═════ GIVEN INFORMATION ═════

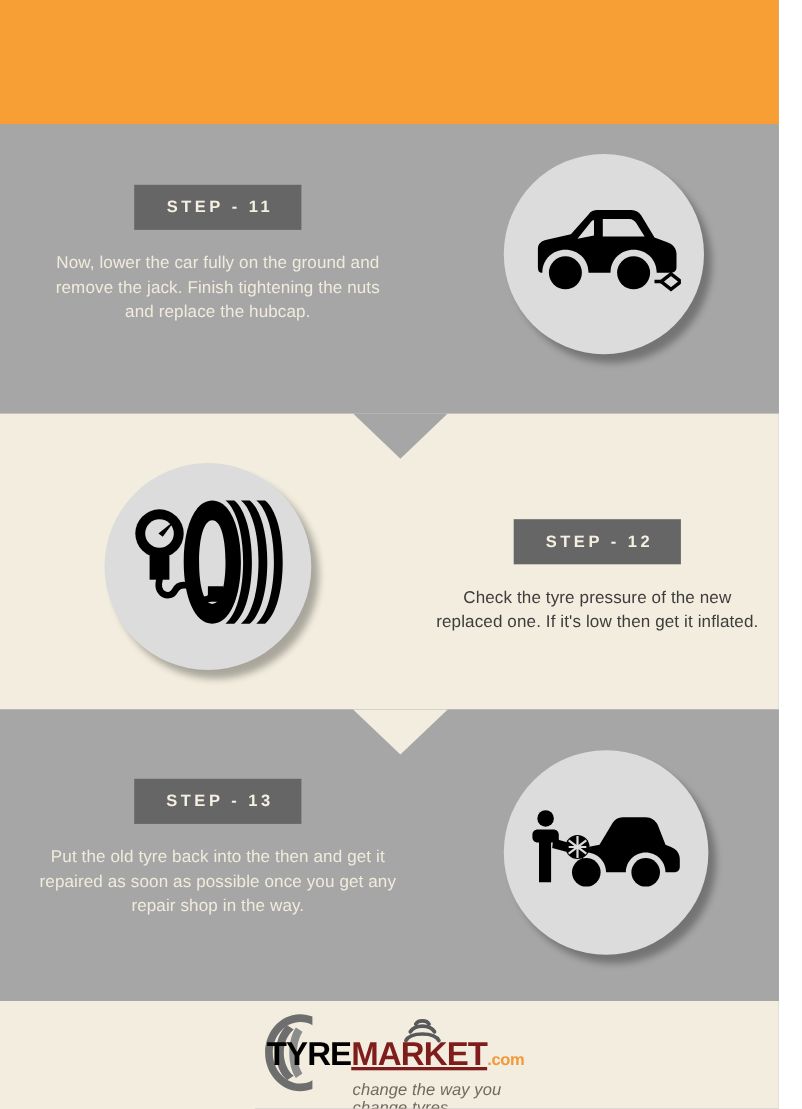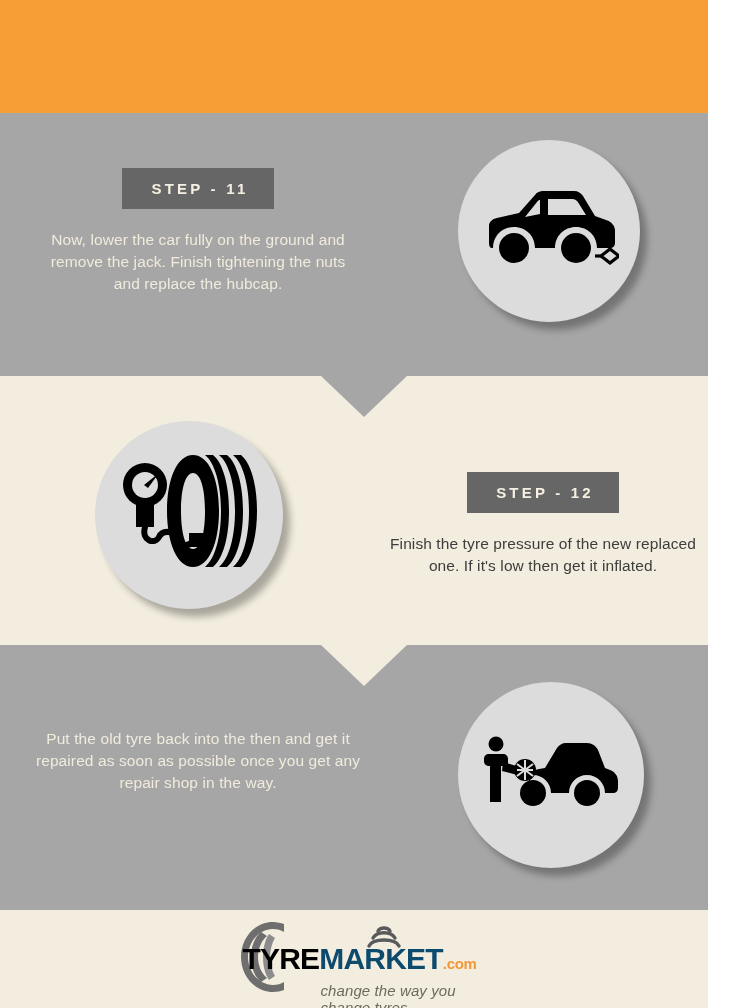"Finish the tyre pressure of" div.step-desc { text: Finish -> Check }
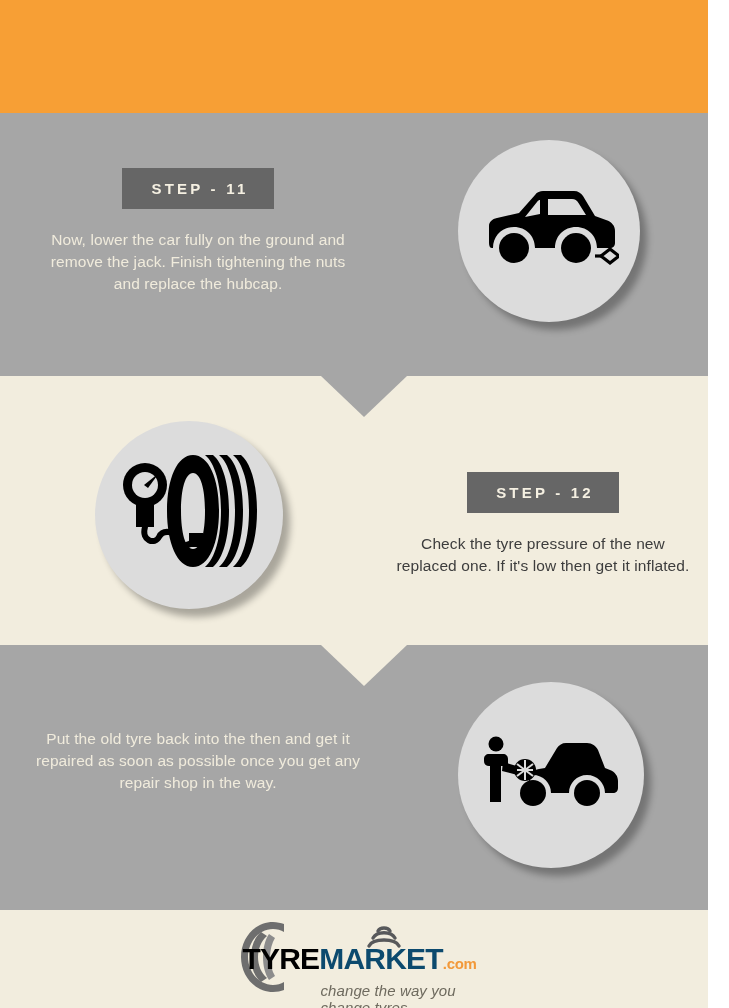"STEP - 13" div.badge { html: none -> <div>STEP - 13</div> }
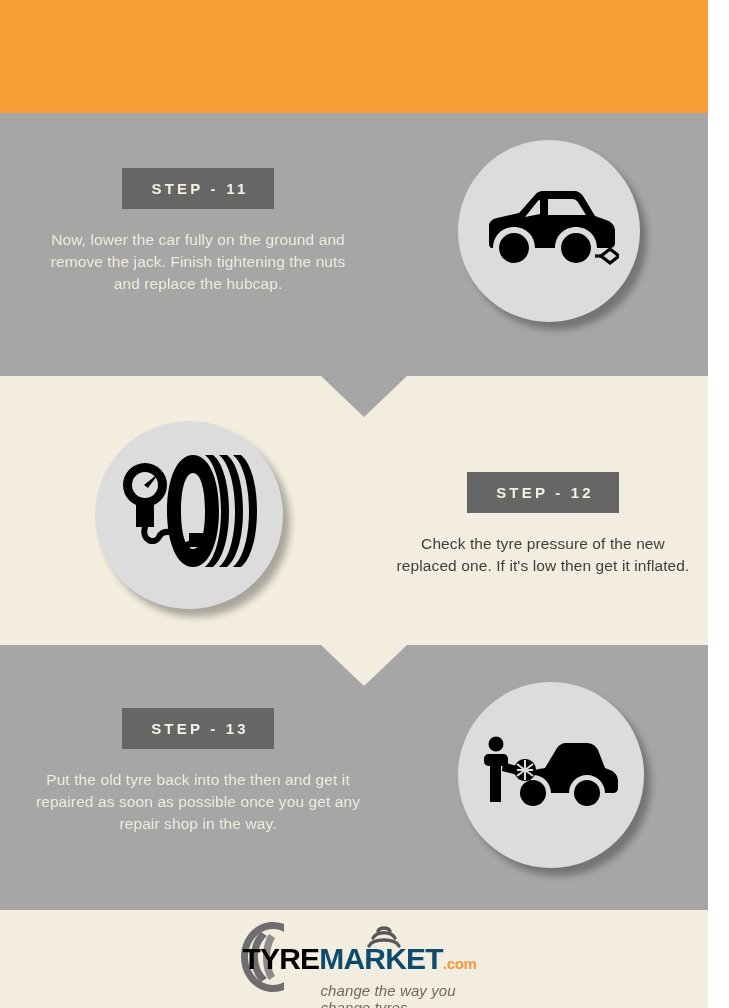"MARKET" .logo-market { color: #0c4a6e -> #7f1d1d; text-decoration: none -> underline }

═════
═════ GIVEN INFORMATION ═════

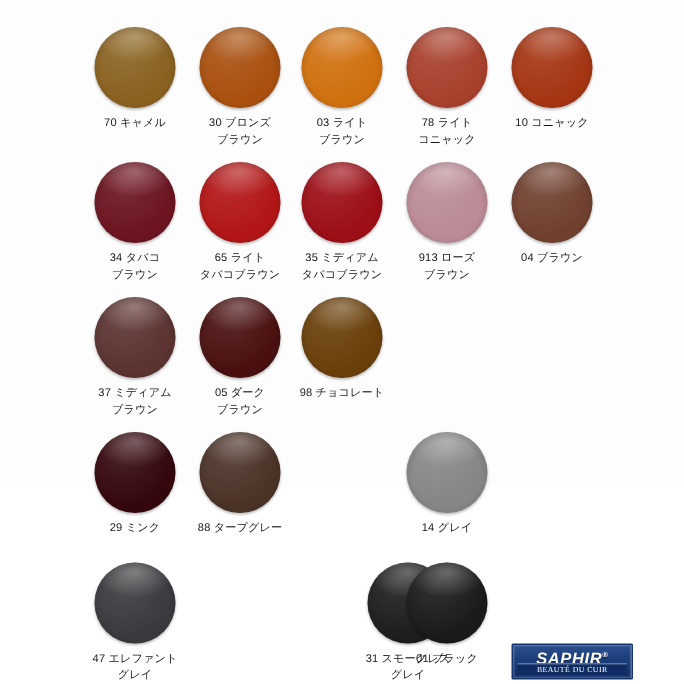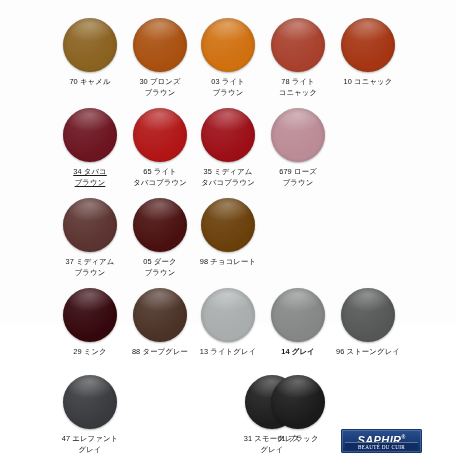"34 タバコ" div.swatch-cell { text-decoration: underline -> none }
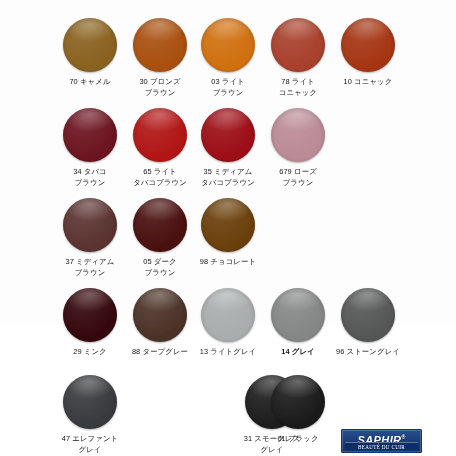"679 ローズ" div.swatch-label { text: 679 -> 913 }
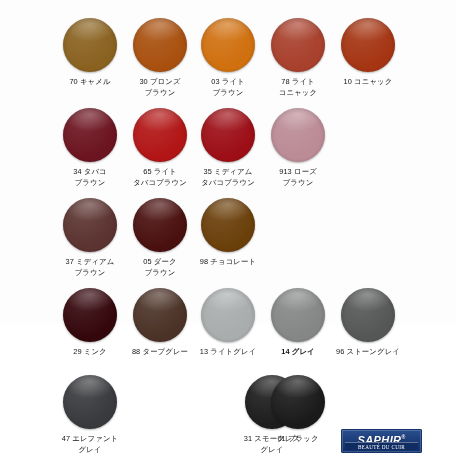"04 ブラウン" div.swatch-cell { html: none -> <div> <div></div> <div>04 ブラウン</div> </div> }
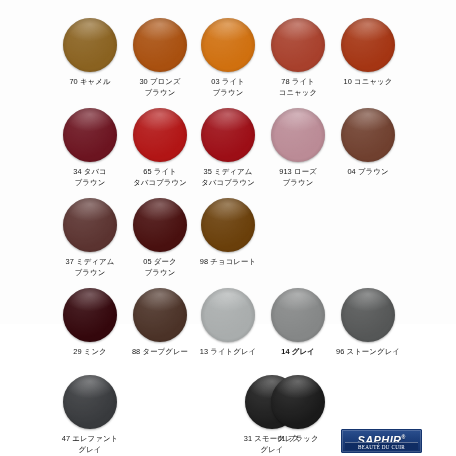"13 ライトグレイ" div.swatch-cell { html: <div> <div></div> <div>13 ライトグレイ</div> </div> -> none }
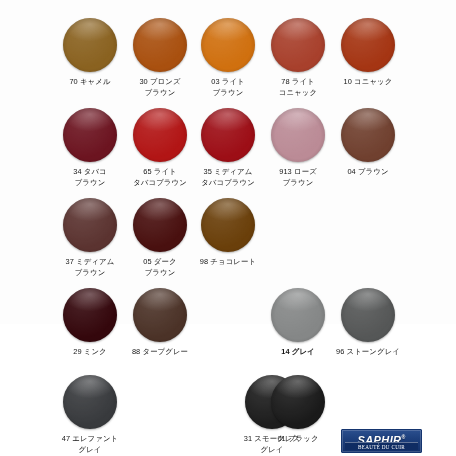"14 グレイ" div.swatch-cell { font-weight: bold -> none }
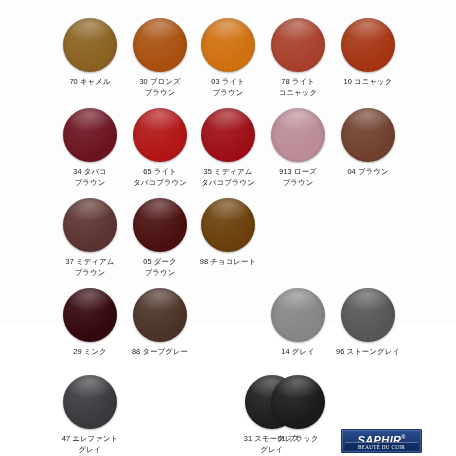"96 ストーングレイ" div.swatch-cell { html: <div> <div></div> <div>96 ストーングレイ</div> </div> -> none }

═════

PROBLEM STATEMENT: An exact copy is needed. It runs from the line above containing "none -> <div>STEP" down to the line containing "color: #0c4a6e ->", both included, with no pictures.

YOUR SOLUTION:
"STEP - 13" div.badge { html: none -> <div>STEP - 13</div> }
"MARKET" .logo-market { color: #0c4a6e -> #7f1d1d; text-decoration: none -> underline }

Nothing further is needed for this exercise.